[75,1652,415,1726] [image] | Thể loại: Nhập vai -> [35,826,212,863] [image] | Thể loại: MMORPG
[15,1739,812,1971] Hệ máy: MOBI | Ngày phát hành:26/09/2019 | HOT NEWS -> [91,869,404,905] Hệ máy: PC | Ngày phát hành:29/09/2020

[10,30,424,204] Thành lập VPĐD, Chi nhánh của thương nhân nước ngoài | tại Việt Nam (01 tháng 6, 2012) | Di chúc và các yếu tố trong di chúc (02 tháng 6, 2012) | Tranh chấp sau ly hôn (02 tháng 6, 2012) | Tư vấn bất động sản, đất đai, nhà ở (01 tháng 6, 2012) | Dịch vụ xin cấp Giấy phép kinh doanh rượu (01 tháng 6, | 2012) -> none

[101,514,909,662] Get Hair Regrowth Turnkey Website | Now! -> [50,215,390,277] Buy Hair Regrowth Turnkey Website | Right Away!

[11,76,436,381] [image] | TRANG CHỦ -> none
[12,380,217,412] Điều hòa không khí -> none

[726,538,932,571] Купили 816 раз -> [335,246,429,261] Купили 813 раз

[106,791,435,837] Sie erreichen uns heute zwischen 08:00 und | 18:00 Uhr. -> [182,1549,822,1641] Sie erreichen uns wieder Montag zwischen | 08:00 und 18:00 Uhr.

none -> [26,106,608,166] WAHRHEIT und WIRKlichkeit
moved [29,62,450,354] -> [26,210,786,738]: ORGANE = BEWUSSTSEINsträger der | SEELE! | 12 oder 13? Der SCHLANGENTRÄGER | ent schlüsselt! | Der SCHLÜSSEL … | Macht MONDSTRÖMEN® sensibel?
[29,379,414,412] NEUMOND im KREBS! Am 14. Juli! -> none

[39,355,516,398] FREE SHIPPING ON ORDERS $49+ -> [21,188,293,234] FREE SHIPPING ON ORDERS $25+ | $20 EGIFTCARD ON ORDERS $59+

» Problem description
Of the lines above, extract only those from the line with "[12,380,217,412] Điều hòa không khí -> none" to the line with "[726,538,932,571] Купили 816", both included, exactly as written.

» Your response
[12,380,217,412] Điều hòa không khí -> none

[726,538,932,571] Купили 816 раз -> [335,246,429,261] Купили 813 раз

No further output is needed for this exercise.